No. The holiday could be longer.
Student or Learner
I am thinking about taking a holiday.
Does the above sentence means taking a holiday for one day. [since we have used "a"]
A holiday can last anything from a couple of days to a couple of years depending on your circumstances and finances! I wouldn't call one day of anything a holiday. If someone takes a day's leave from work, their co-workers might say "He's not in. He's on holiday today" but the general term is "He's on leave today".
I once went to Venice (Italy) from the UK for one day. I didn't say I was there on holiday. I said I took a day trip there.

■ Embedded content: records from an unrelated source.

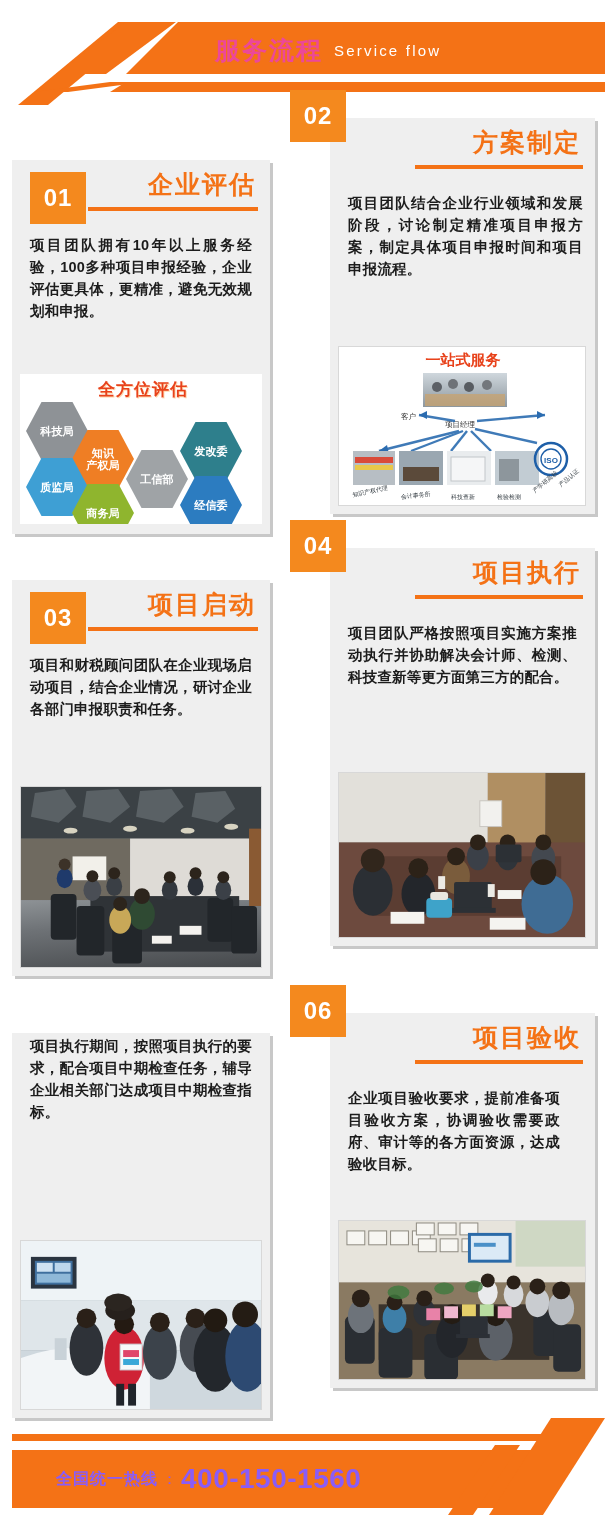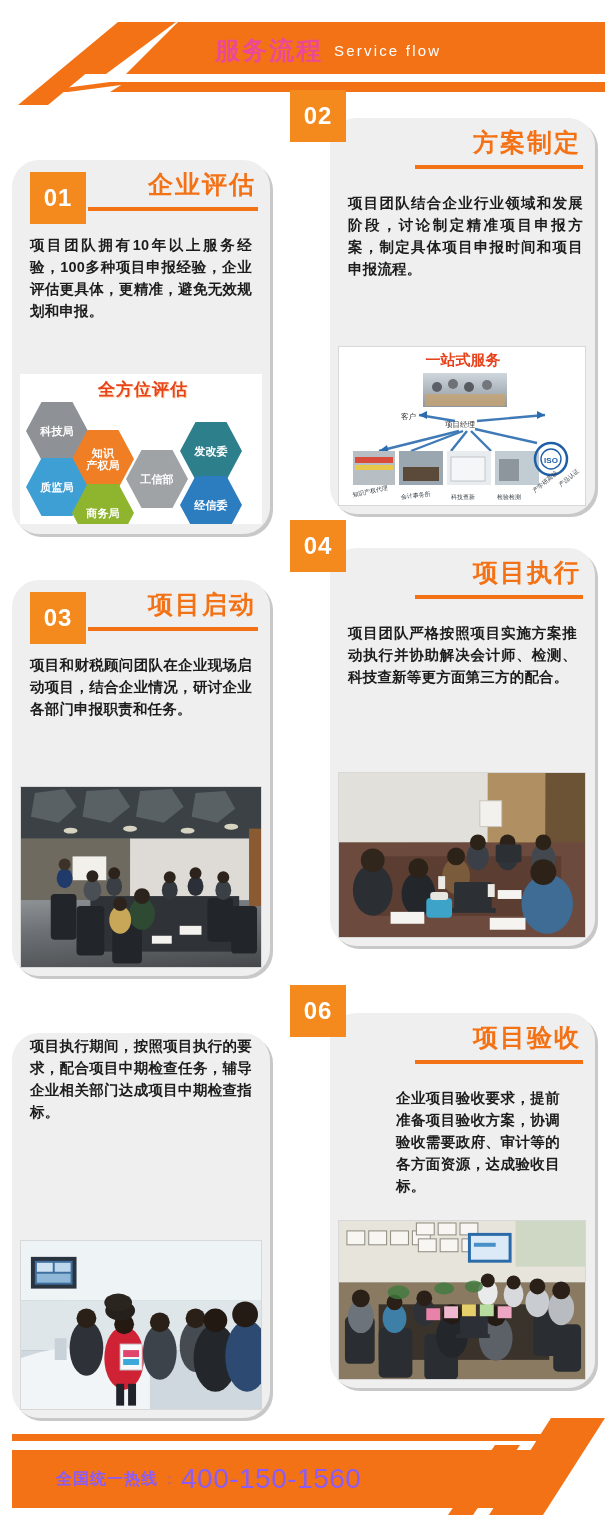"02" .card { border-radius: 27px -> none }
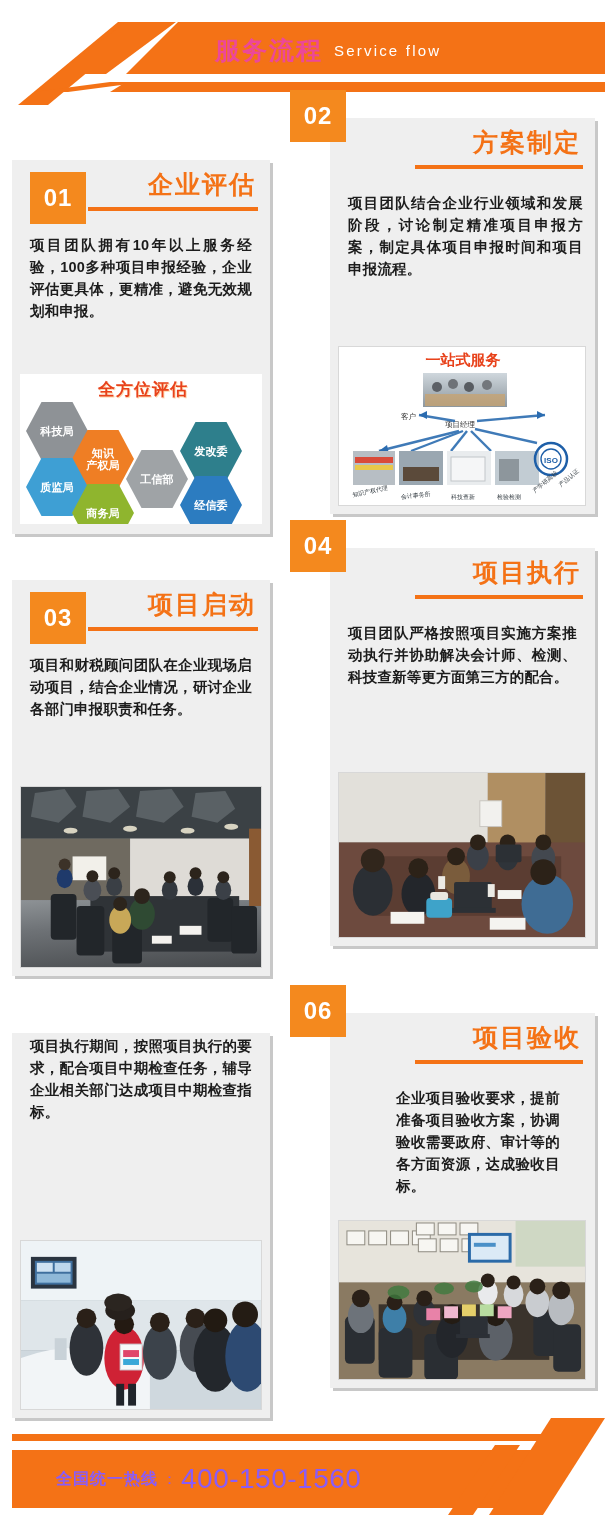"企业项目验收要求，提前准备项目验收方案，协调验收需要政府、审计等的各方面资源，达" #card6 .card-body { margin-left: 48px -> none }
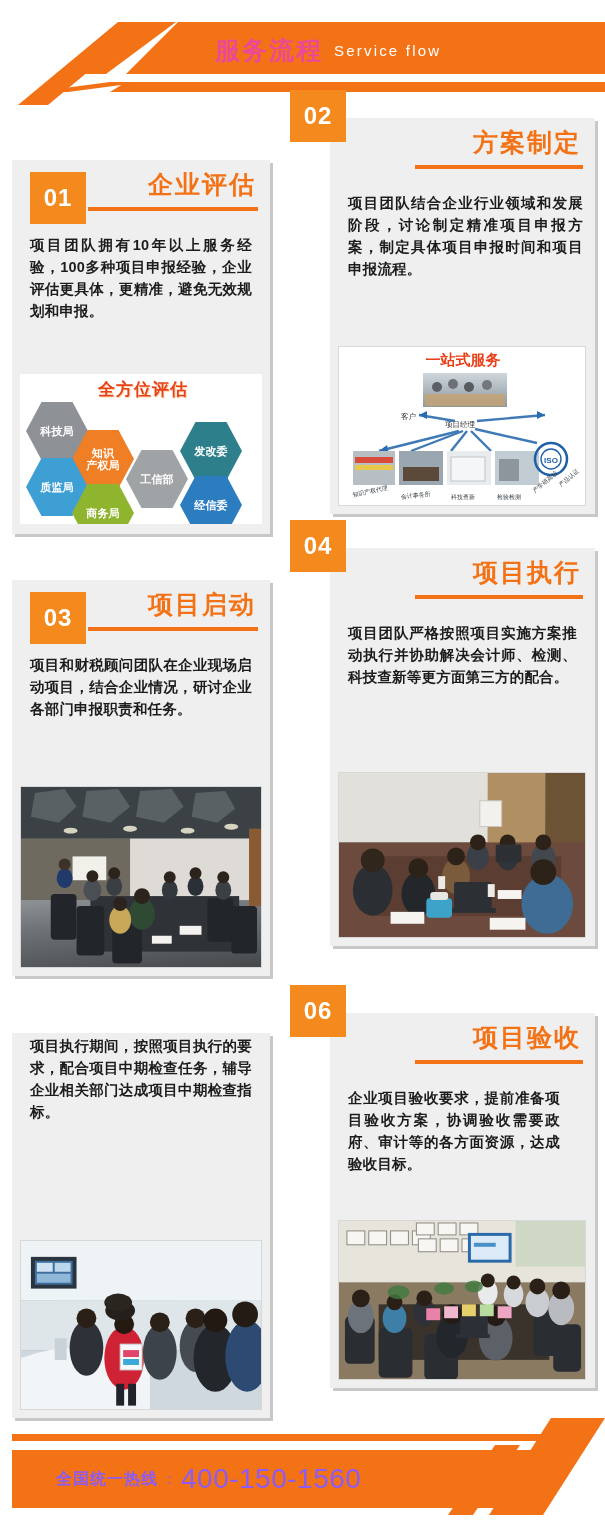"400-150-1560" .ft-phone { font-weight: normal -> bold }
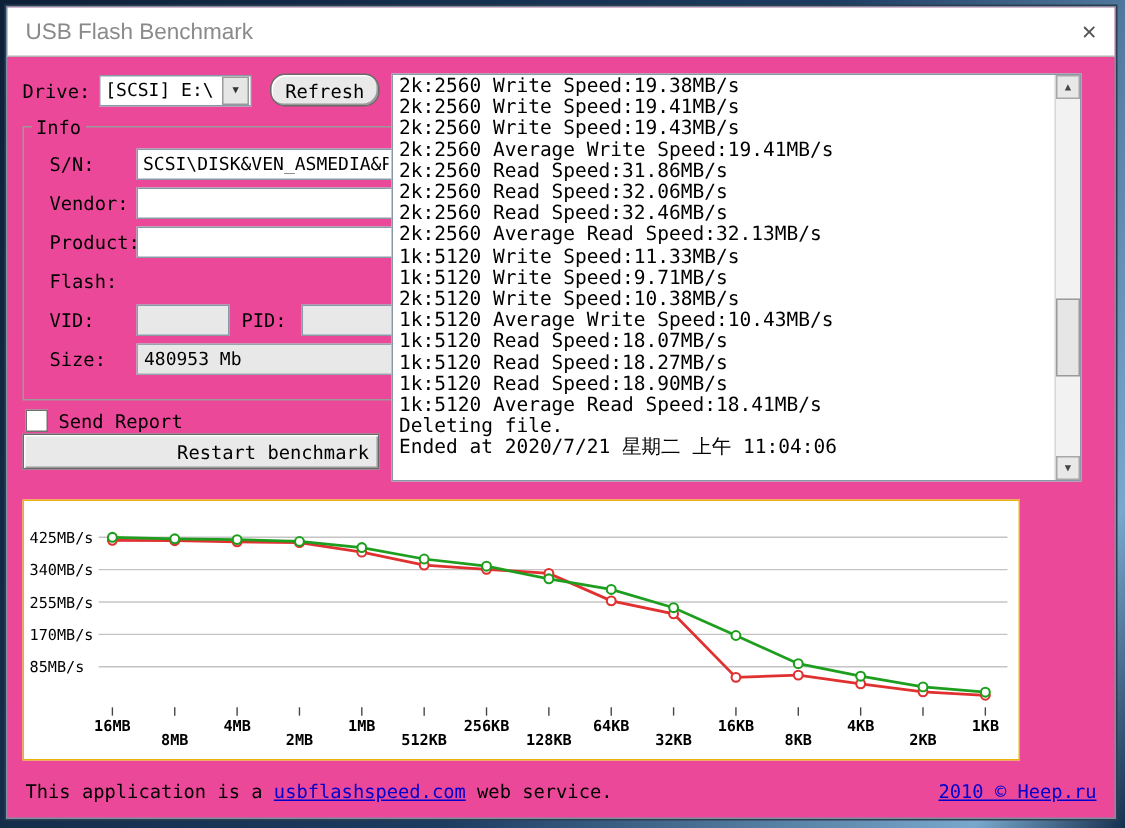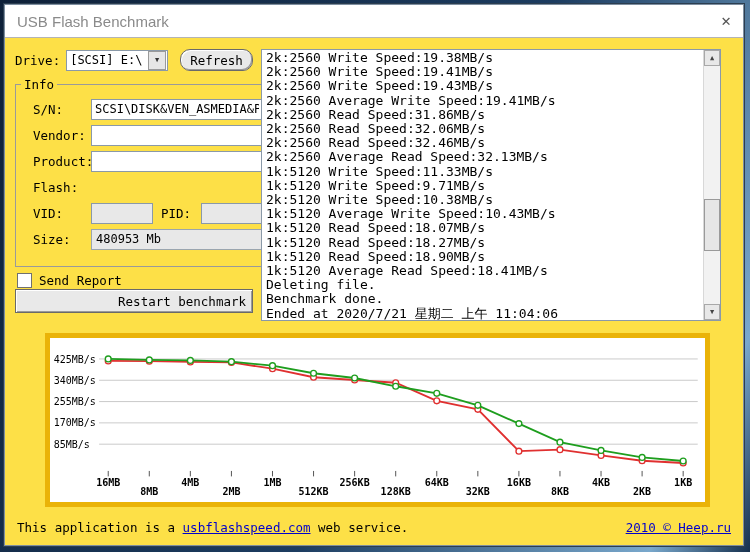"USB Flash Benchmark" .window { background: #fde047 -> #ec4899 }
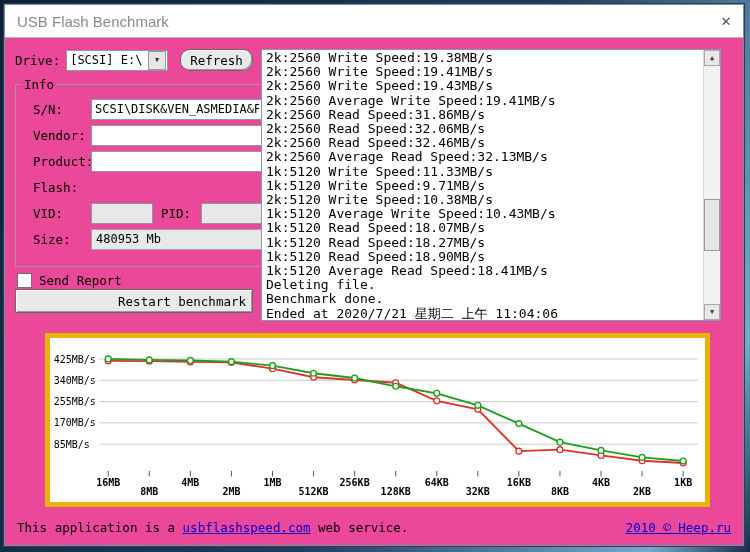"Benchmark done." div { html: <div>Benchmark done.</div> -> none }
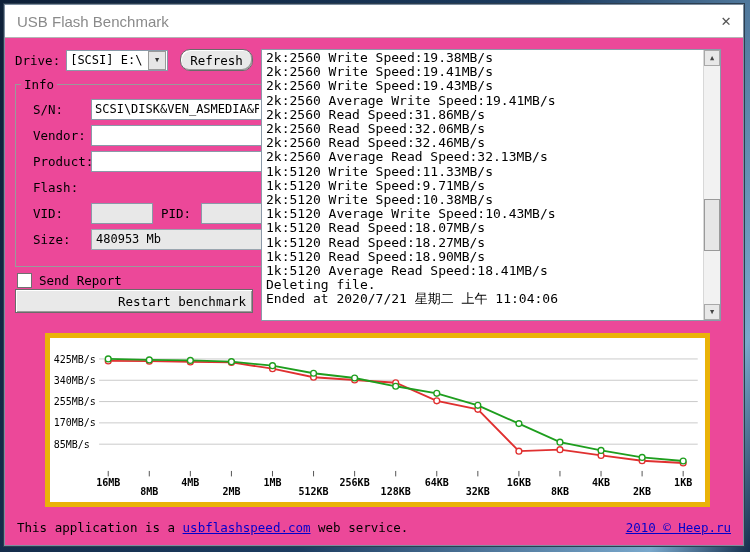"425MB/s" .chart-panel { border: 5px solid #eab308 -> 1px solid #eab308; margin-left: 30px -> none }
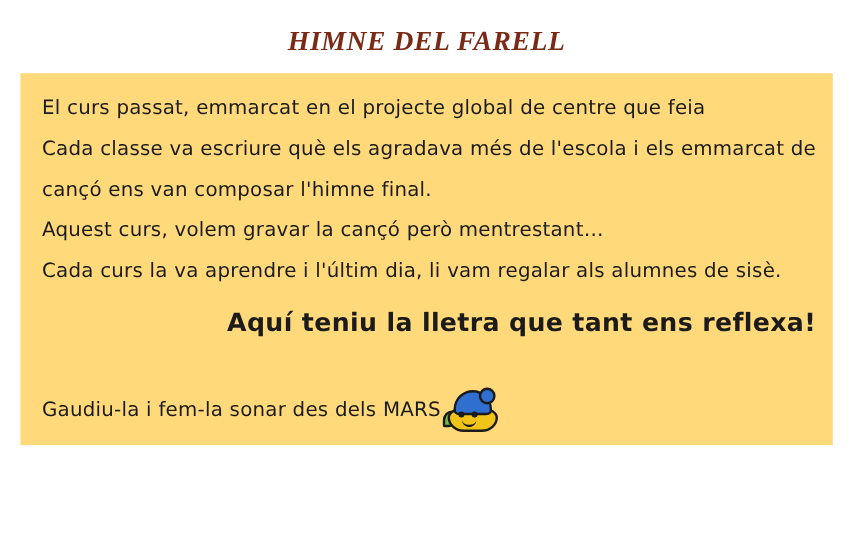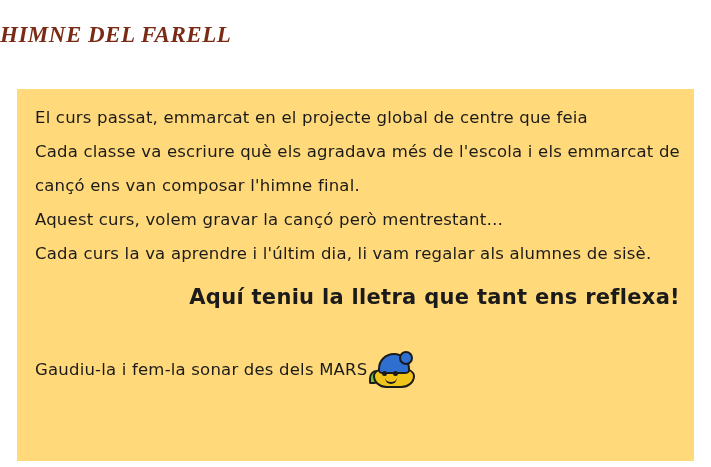"HIMNE DEL FARELL" .title { text-align: left -> center }
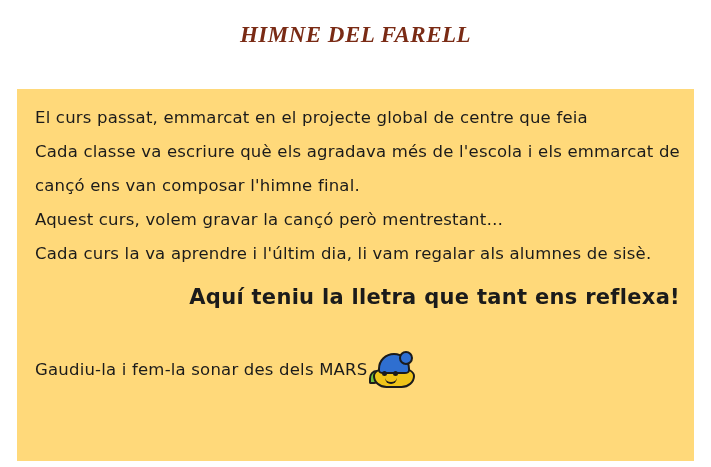"El curs passat, emmarcat en" .panel { height: 372px -> 310px; top: 89px -> 61px }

Remember - if you don't use correct capitalisation, punctuation and spacing, anything you write will be incorrect.
Since we used " a holiday" so I thought that the holiday is for a day since we use "a" for single element. For example: I need a car.
A car means that I want to buy one car. Please let me know where am I wrong?
"A holiday" is one event. It can take place over more than one day.
Etymologically,you might be right, since it derived from Holy Day. But that was ages ago.
Word Origin and History for holidayExpand
n.1500s, earlier haliday (c.1200), from Old English haligdæg "holy day; Sabbath," from halig "holy" (see holy )+ dæg "day" (see day ); in 14c.meaning both "religious festival" and "day of recreation," but pronunciation and sense diverged 16c. As a verb meaning "to pass the holidays" by 1869.